◆ ASSIGNED TASK ◆
Please write out the listing again, keeping every character the same.

◆ PROVIDED RECORDS ◆
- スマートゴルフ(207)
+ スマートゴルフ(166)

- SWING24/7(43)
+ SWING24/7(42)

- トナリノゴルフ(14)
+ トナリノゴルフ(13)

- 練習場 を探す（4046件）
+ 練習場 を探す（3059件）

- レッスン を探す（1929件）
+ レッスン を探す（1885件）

◆ WRITTEN ANSWER ◆
- スマートゴルフ(207)
+ スマートゴルフ(166)

- SWING24/7(43)
+ SWING24/7(42)

- トナリノゴルフ(14)
+ トナリノゴルフ(13)

- 練習場 を探す（4046件）
+ 練習場 を探す（3059件）

- レッスン を探す（1929件）
+ レッスン を探す（1885件）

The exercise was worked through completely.